An Apple This Day Kept Some Traders at Bay

original article written by Net Advisor

Flash Crash: A Bite Out of the Apple. We heard the news of the stock market rapidly falling with the Dow down 998 points at one point on Thursday May 6, 2010. One of the many securities I was closely following at the time was Apple, Inc. (NASDAQ: AAPL).

On April 1st I began citing concerns as to valuation of Apple stock. At the time the stock was the 3rd biggest company in the world, after Exxon Mobil and Microsoft and had just surpassed the size of Wal-Mart. Apple is a great innovative company with great products. And even the best of companies can become near term overvalued where the stock price rises to levels that may not be able to be sustained.

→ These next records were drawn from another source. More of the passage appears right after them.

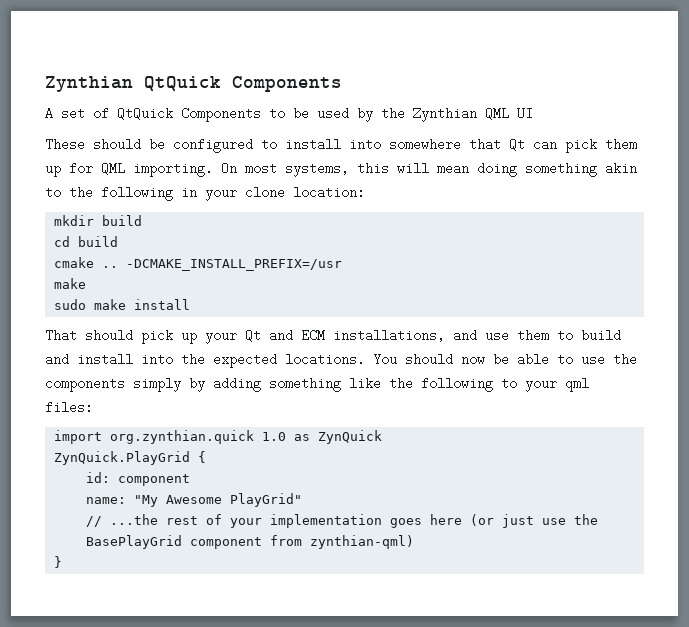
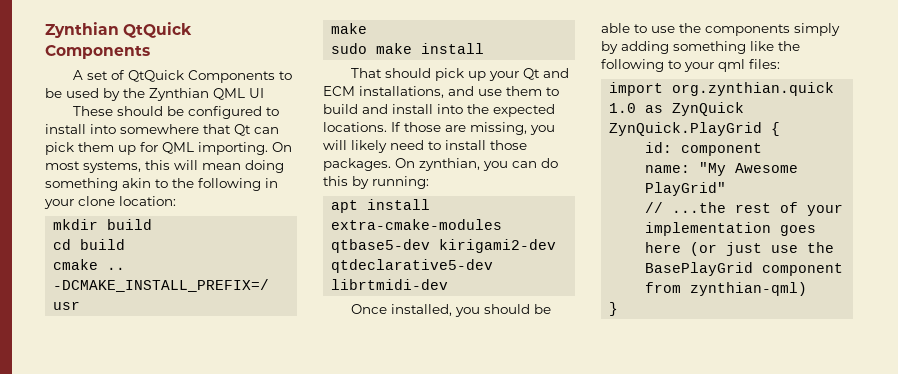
- You should now be able to use the components simply by adding something like the following to your qml files:
+ If those are missing, you will likely need to install those packages. On zynthian, you can do this by running:
+ apt install extra-cmake-modules qtbase5-dev kirigami2-dev qtdeclarative5-dev librtmidi-dev
+ Once installed, you should be able to use the components simply by adding something like the following to your qml files:

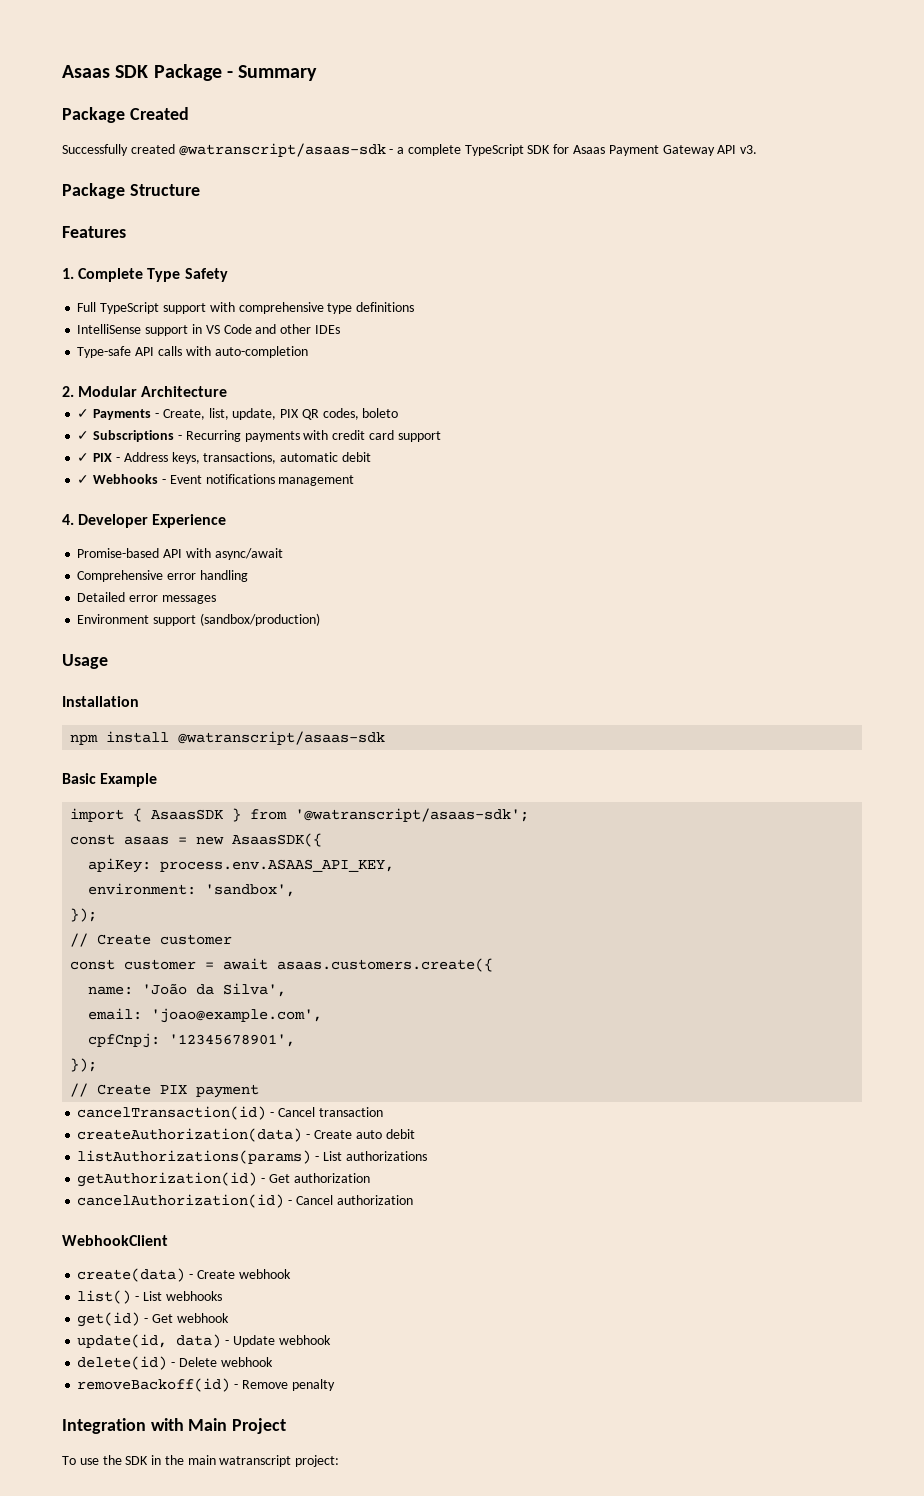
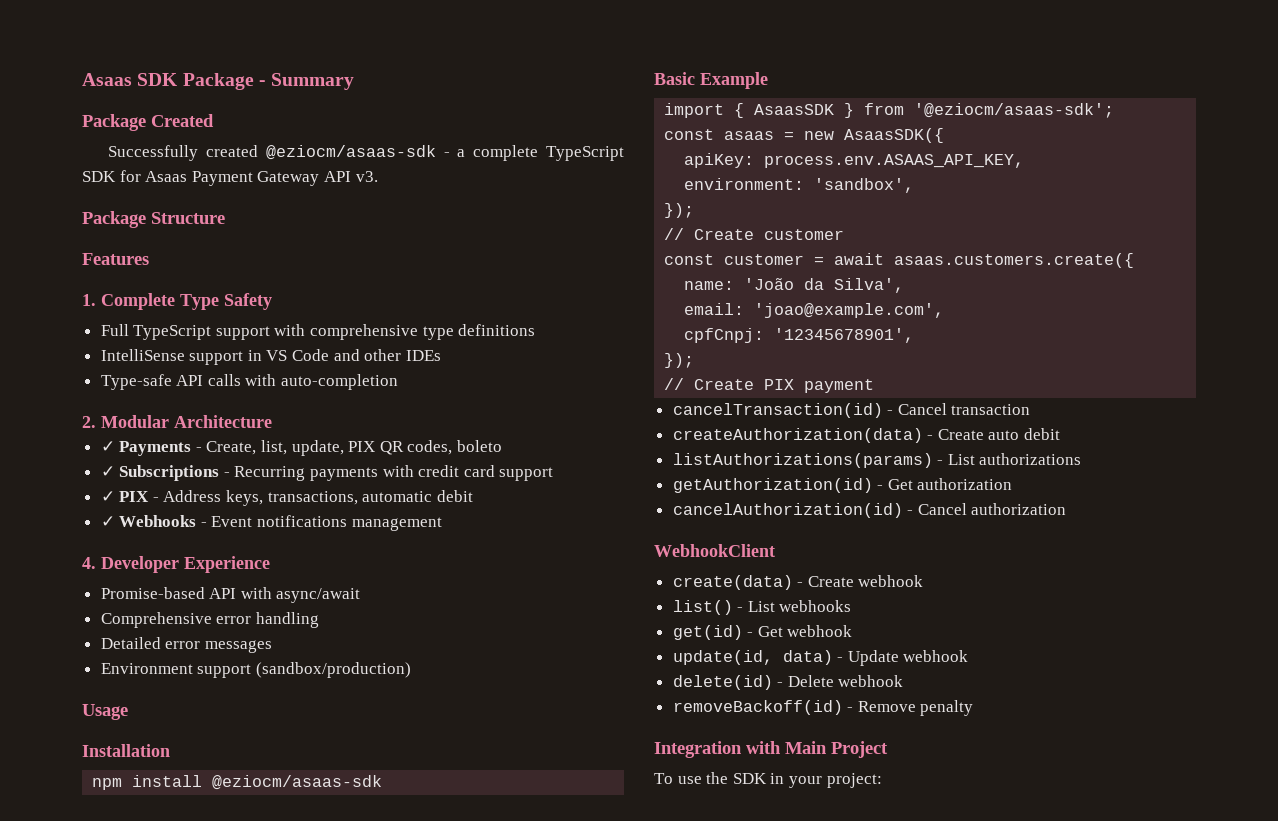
- Successfully created @watranscript/asaas-sdk - a complete TypeScript SDK for Asaas Payment Gateway API v3.
+ Successfully created @eziocm/asaas-sdk - a complete TypeScript SDK for Asaas Payment Gateway API v3.
- npm install @watranscript/asaas-sdk
+ npm install @eziocm/asaas-sdk
- import { AsaasSDK } from '@watranscript/asaas-sdk';
+ import { AsaasSDK } from '@eziocm/asaas-sdk';
- To use the SDK in the main watranscript project:
+ To use the SDK in your project:

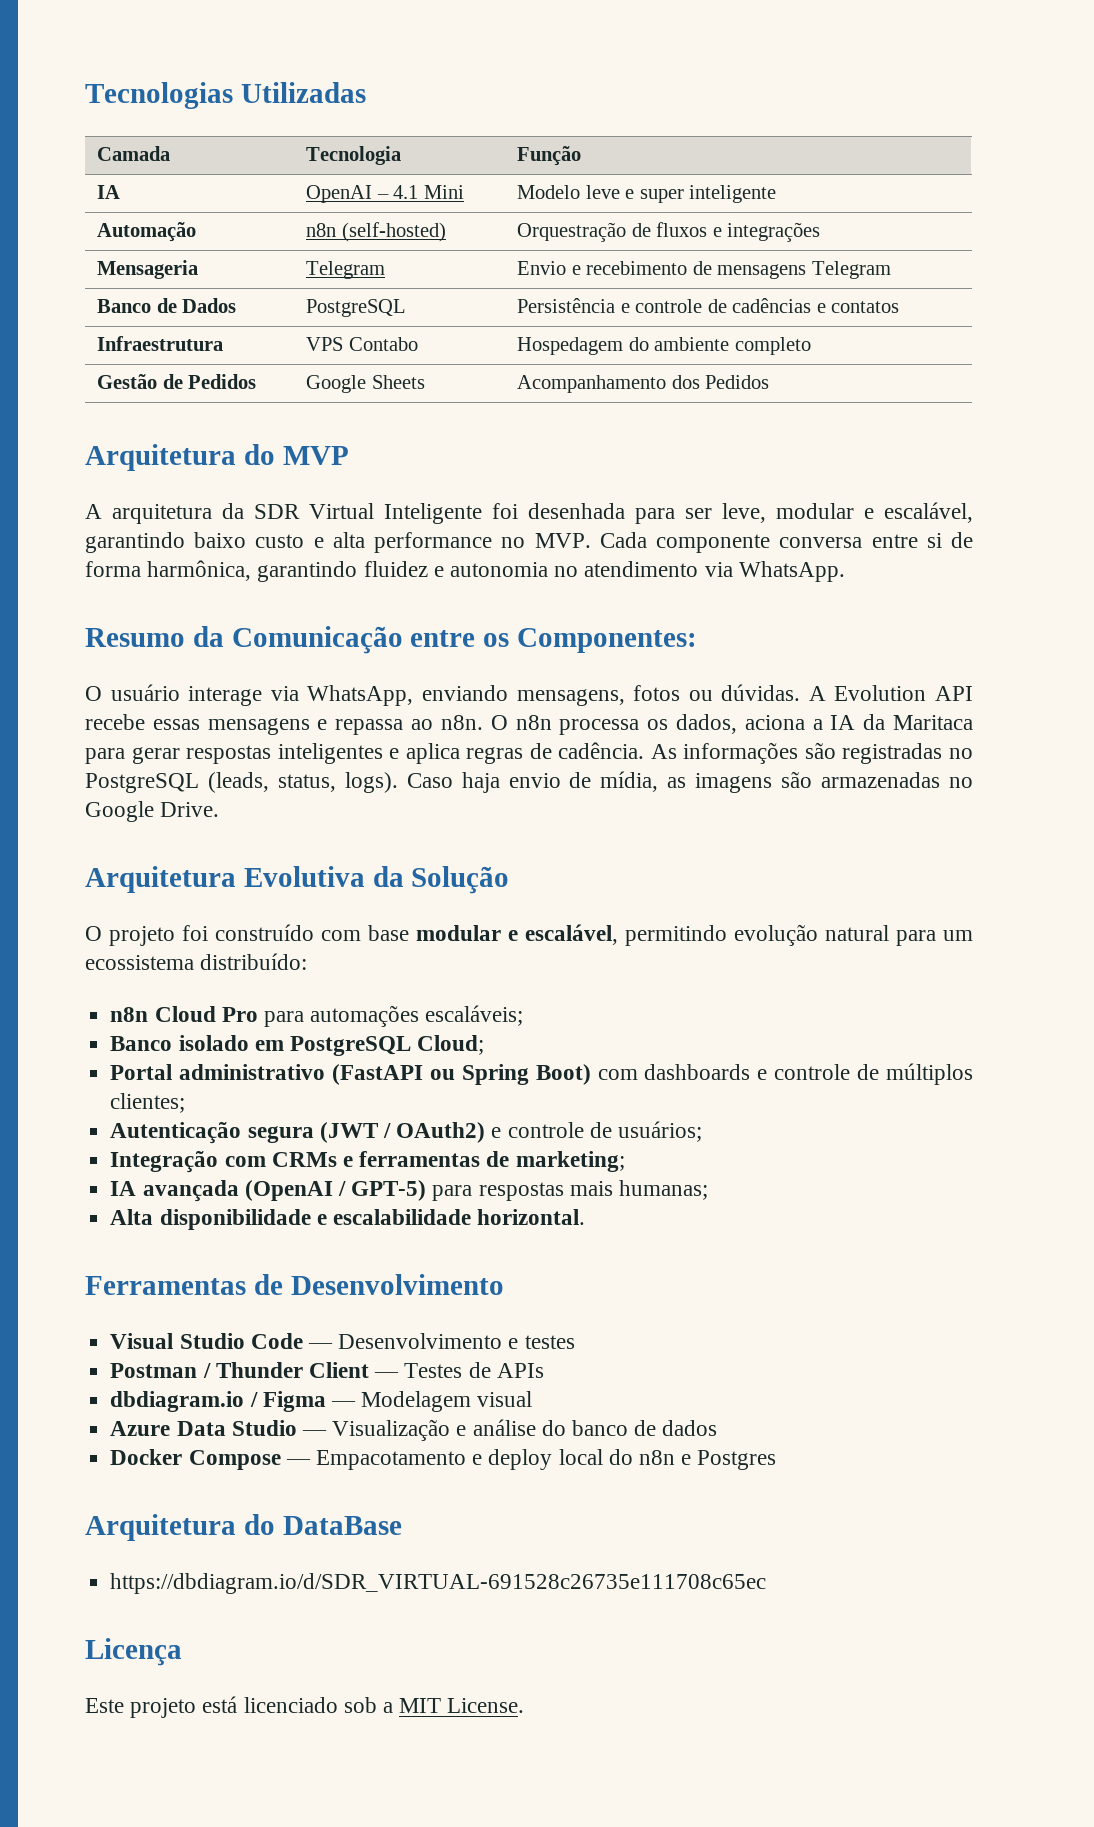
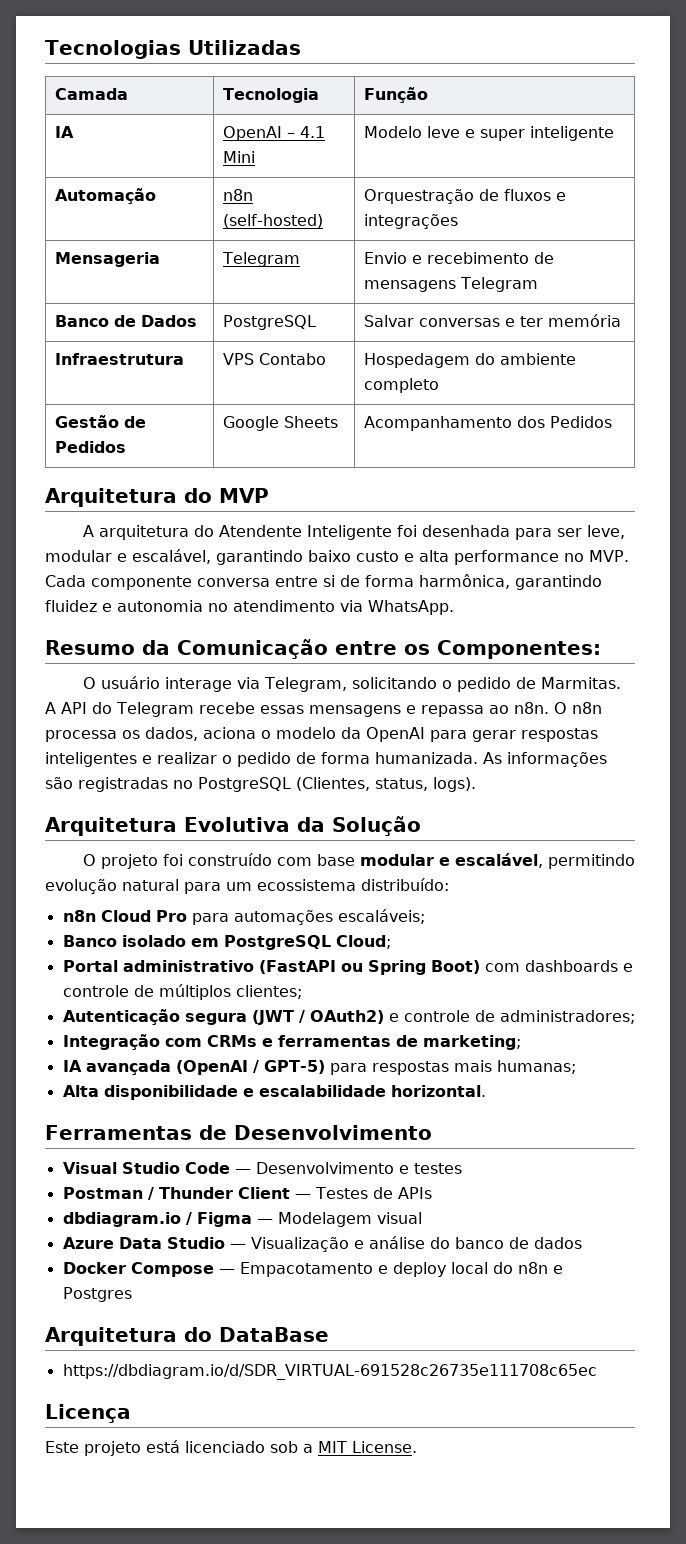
- Banco de Dados | PostgreSQL | Persistência e controle de cadências e contatos
+ Banco de Dados | PostgreSQL | Salvar conversas e ter memória
- A arquitetura da SDR Virtual Inteligente foi desenhada para ser leve, modular e escalável, garantindo baixo custo e alta performance no MVP. Cada componente conversa entre si de forma harmônica, garantindo fluidez e autonomia no atendimento via WhatsApp.
+ A arquitetura do Atendente Inteligente foi desenhada para ser leve, modular e escalável, garantindo baixo custo e alta performance no MVP. Cada componente conversa entre si de forma harmônica, garantindo fluidez e autonomia no atendimento via WhatsApp.
- O usuário interage via WhatsApp, enviando mensagens, fotos ou dúvidas. A Evolution API recebe essas mensagens e repassa ao n8n.
+ O usuário interage via Telegram, solicitando o pedido de Marmitas. A API do Telegram recebe essas mensagens e repassa ao n8n.
- O n8n processa os dados, aciona a IA da Maritaca para gerar respostas inteligentes e aplica regras de cadência.
+ O n8n processa os dados, aciona o modelo da OpenAI para gerar respostas inteligentes e realizar o pedido de forma humanizada.
- As informações são registradas no PostgreSQL (leads, status, logs). Caso haja envio de mídia, as imagens são armazenadas no Google Drive.
+ As informações são registradas no PostgreSQL (Clientes, status, logs).
- Autenticação segura (JWT / OAuth2) e controle de usuários;
+ Autenticação segura (JWT / OAuth2) e controle de administradores;

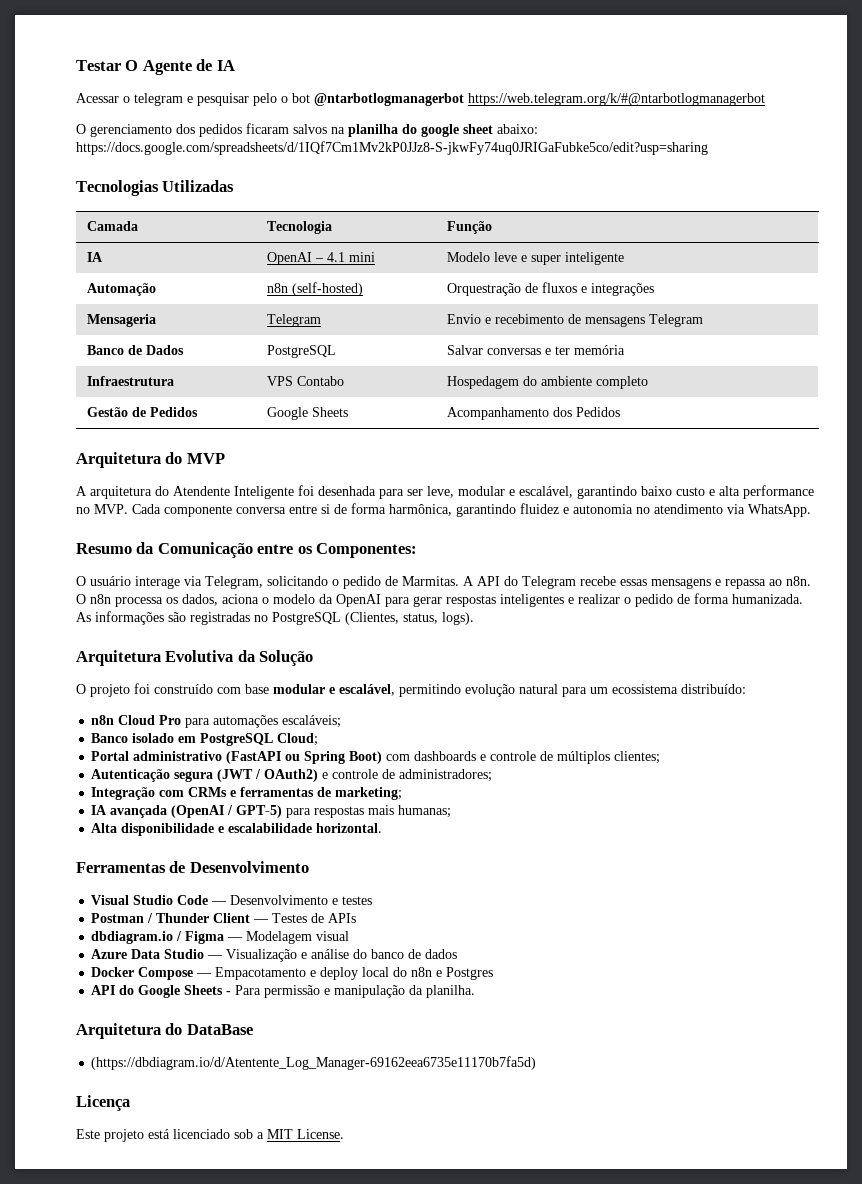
+ Testar O Agente de IA
+ Acessar o telegram e pesquisar pelo o bot @ntarbotlogmanagerbot https://web.telegram.org/k/#@ntarbotlogmanagerbot
+ O gerenciamento dos pedidos ficaram salvos na planilha do google sheet abaixo: https://docs.google.com/spreadsheets/d/1IQf7Cm1Mv2kP0JJz8-S-jkwFy74uq0JRIGaFubke5co/edit?usp=sharing
- IA | OpenAI – 4.1 Mini | Modelo leve e super inteligente
+ IA | OpenAI – 4.1 mini | Modelo leve e super inteligente
+ API do Google Sheets - Para permissão e manipulação da planilha.
- https://dbdiagram.io/d/SDR_VIRTUAL-691528c26735e111708c65ec
+ (https://dbdiagram.io/d/Atentente_Log_Manager-69162eea6735e11170b7fa5d)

The reason for a stock to fall could be anything. News specific: Something that the company is doing that questions if the stock should be at current level; competition doing things that could impact sales; litigation risk such as where current or an ongoing lawsuit could mean the company might have to give up cash and or sales to a competitor; or it could be a crowded trade and even general market events could trigger a sell off.

Apple as a company has seemed that it could do no wrong, and in stock market terms, we call this a company that is “firing on all cylinders.” Usually at some point after I hear this, I get concerned. When everyone becomes bullish, analysts raise price targets, and they do so AFTER the stock hits all time high, it often suggests that a stock is overvalued near term. At someone point the stock is due for a modest correction, and it is usually painful for all the people who ran in and bought the last 10-20%+ upward movement in the stock.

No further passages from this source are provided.